Enron Accounting Scandal
Despite constant discussion in the news, what Enron's business was, and what it did wrong is rarely discussed.
There is such a contrast with most Enron scandal reporting. The financial press discusses the accounting treatment as if that's the core issue, while assuming that laypeople have detailed knowledge of the Enron accounting scandal intricacies.
What really went wrong with the Enron scandal wasn't an issue of spurious accounting so much as a catastrophic failure of a business model. The accounting scandal, of course, was the means by which Enron hid its poor performance, but that's only one of three major issues swirling around the story.
The Enron accounting scandal boils down to three main issues:
1- energy trading is an invalid business model;
2- extremely high-volatility businesses ought not to be publicly traded;
3- lastly, the shared dependence among finance, auditing, and legal providers and their corporate clients, lead to irredeemable agency conflicts.
The last point has been commented on extensively, but it seems that the first two have largely gone unaddressed.
Energy trading as a failed business model is complex, but deals with the opportunities to game the system when only part of the market is deregulated.
Markets don't like risk. Investors hate surprises, and will hammer stock value over small deviations from consensus estimates (which are, it's worth mentioning, just guesses after all). Companies with high volatility must hedge their risk in order to viably participate in equity markets.
Creative markets have devised any number of clever mechanisms for diversifying risks, including such things as insurance, futures, options, and an astonishing array of derivatives.

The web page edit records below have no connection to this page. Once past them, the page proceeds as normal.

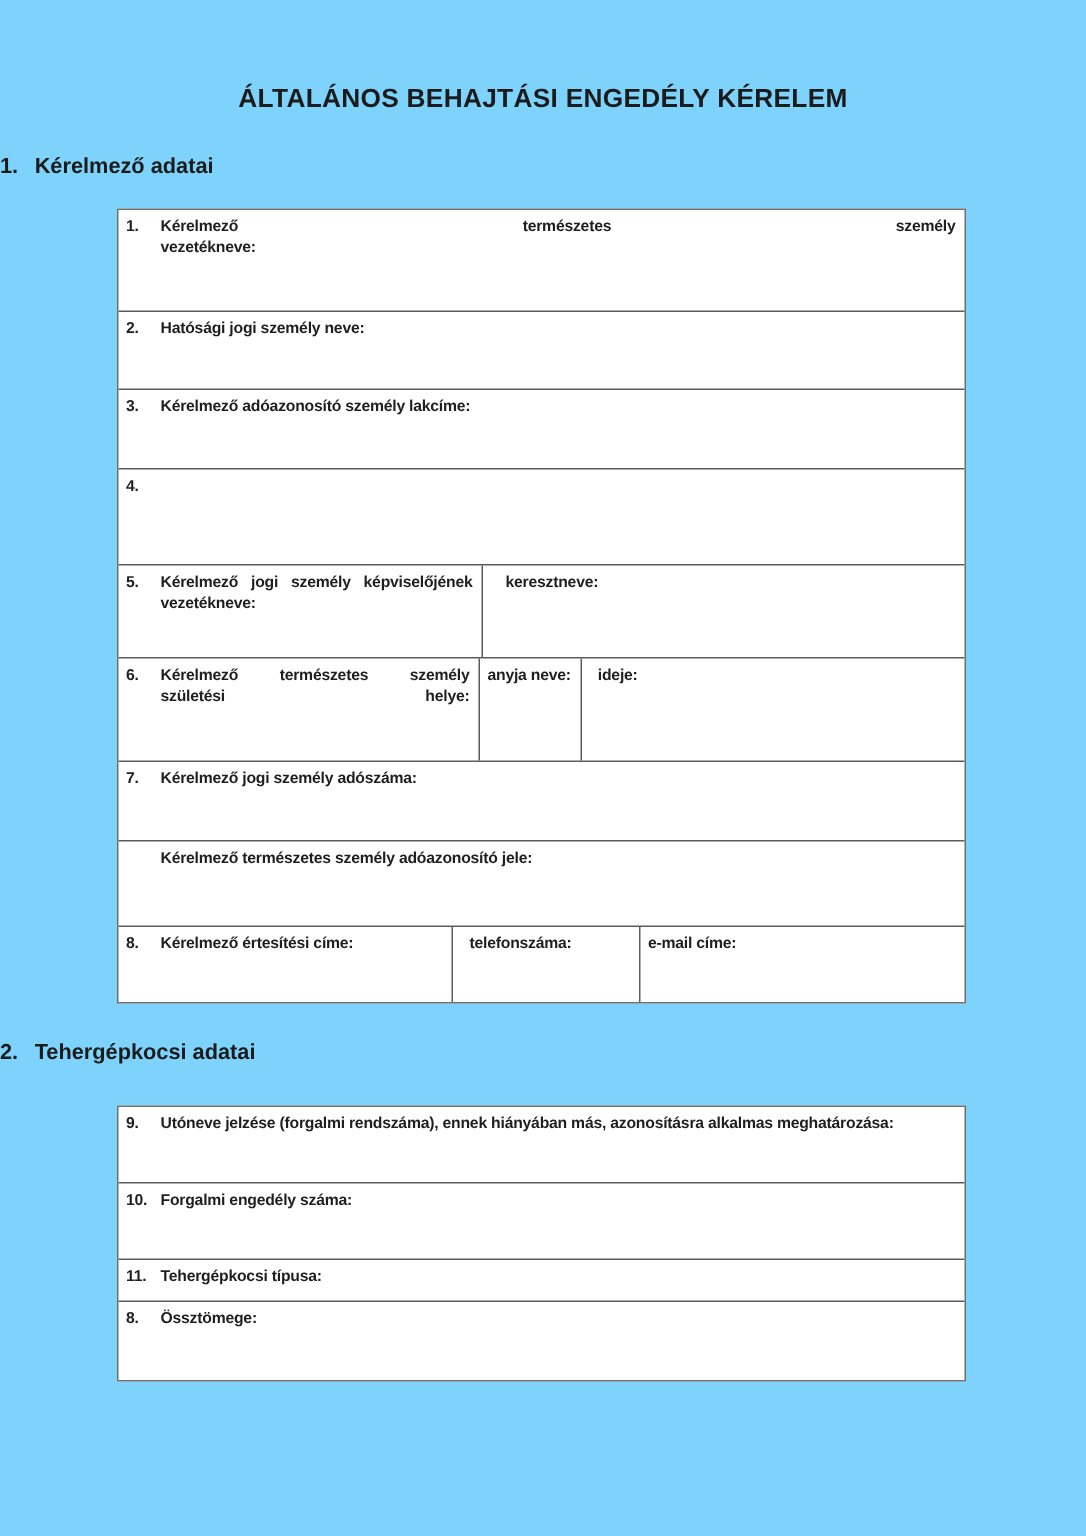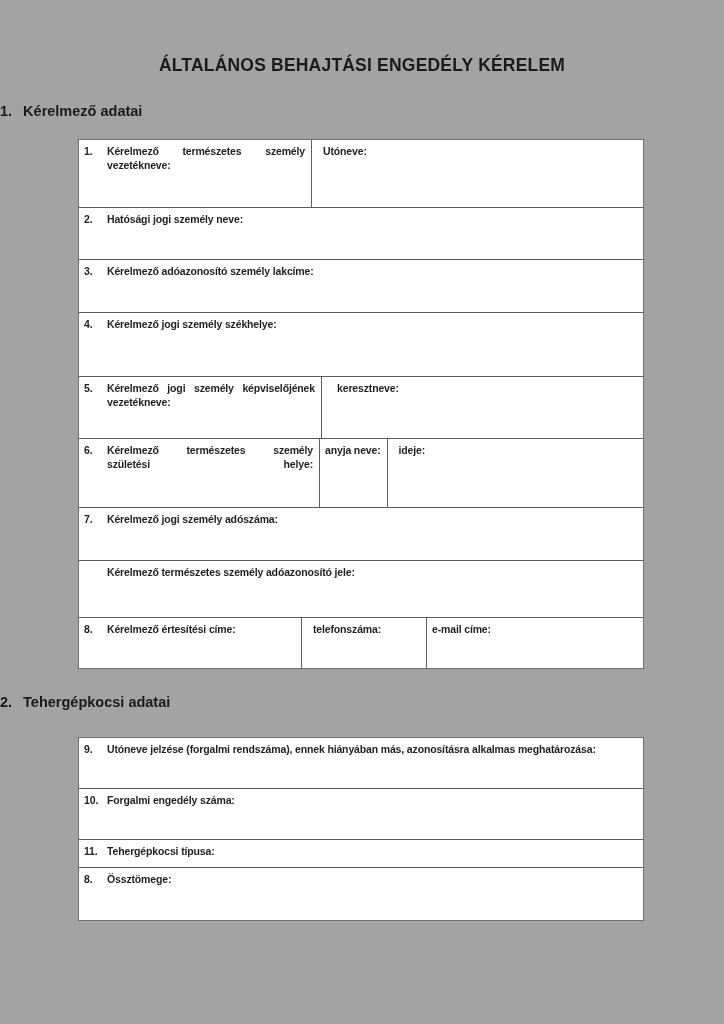"ÁLTALÁNOS BEHAJTÁSI ENGEDÉLY KÉRELEM" .page { background: #a3a3a3 -> #7dd3fc }
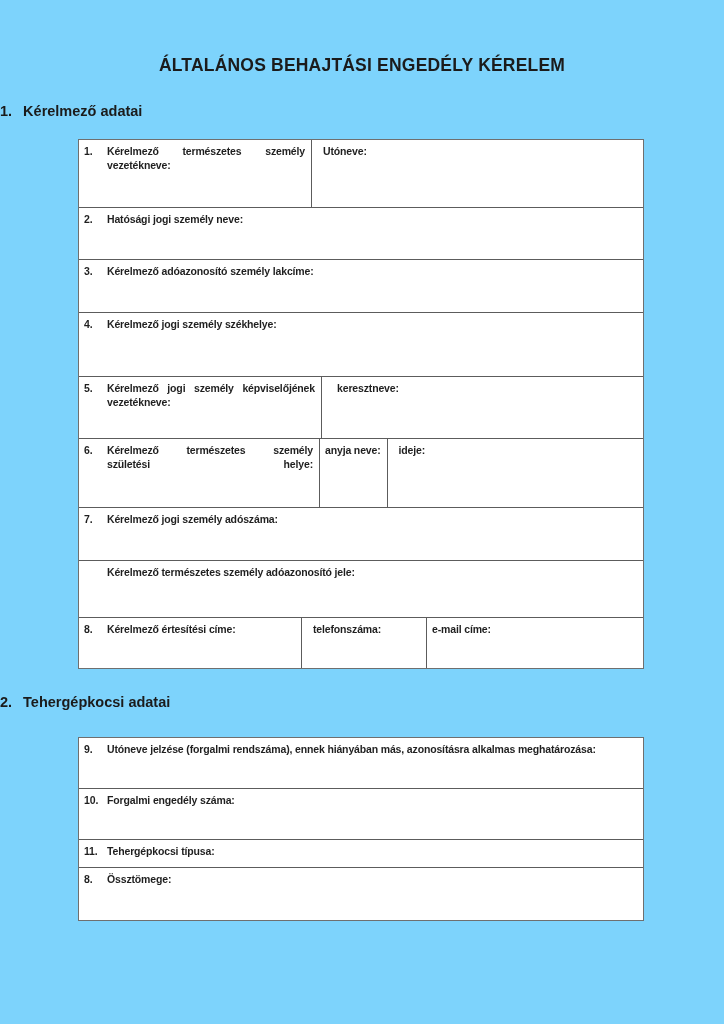"Utóneve:" div.td { html: <div> <span>Utóneve:</span> </div> -> none }
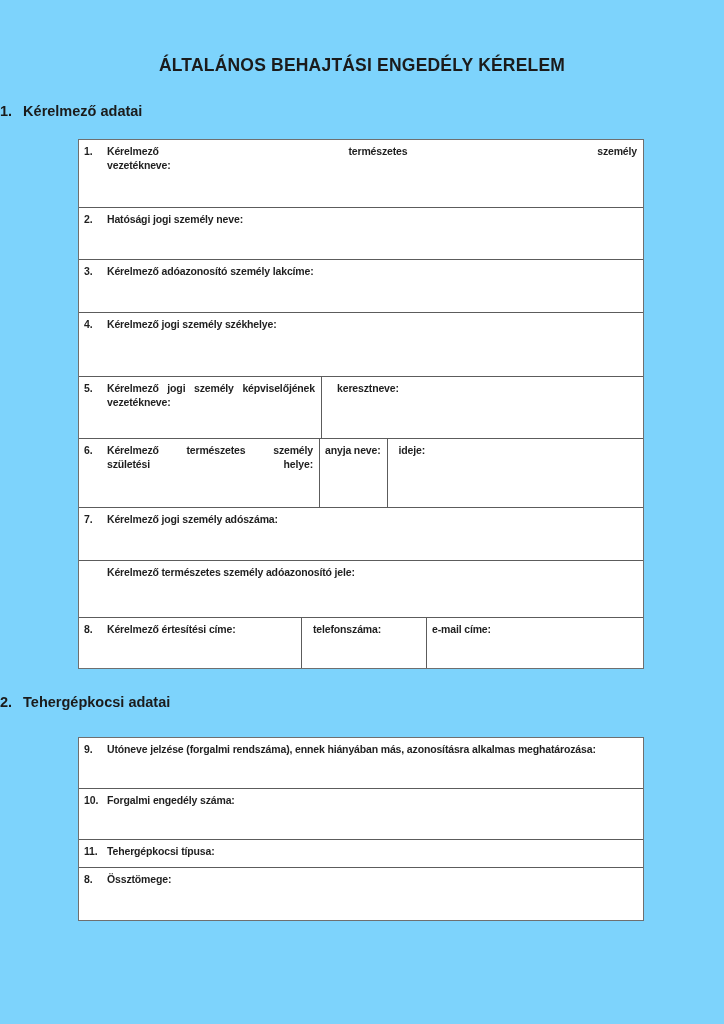"Kérelmező jogi személy székhelye:" span.lbl { html: <span>Kérelmező jogi személy székhelye:</span> -> none }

If a company's core business is in an area of high ongoing volatility that cannot be effectively diversified - it is far better off as a privately held firm, with a close group of investors who understand the risks and can adjust their expected returns accordingly.
For a public company faced with high volatility, the pressure to cook the books to smooth earnings is very high, as we've seen with even quasi-governmental agencies such as Fannie Mae.
Smooth earnings are what the market wants, but is that reasonable? Is the natural profile of corporate performance a steady march to the upper right? If we were in a world where there was no economic cost involved in dissolving companies when their profit trend blipped, perhaps these expectations would be valid.
However, there is significant cost to the company, both in terms of capital availability and employee incentives, when the share price takes a beating. While that threat does provide a powerful motivation for companies to stay on top of their markets, and to deliver the performance necessary to fulfill expectations, the 'no excuses' mentality of the market easily leads to destructive short-term practices. Managers have powerful incentives to hit the numbers no matter the cost, whether it's through layoffs or questionable accounting.
The point is that the focus shifts from the customer-facing side to the accounting side. Investment in and support of new and existing products suffer as all stops are pulled out to make past investments pay off. Between merciless pressure from markets and increased overhead from compliance with Sarbanes-Oxley, many companies are rethinking the value created from being publicly-traded.
There's a good case to be made for public markets taking the focus off of customers in favor of shareholders. After all, customers are easier to satisfy.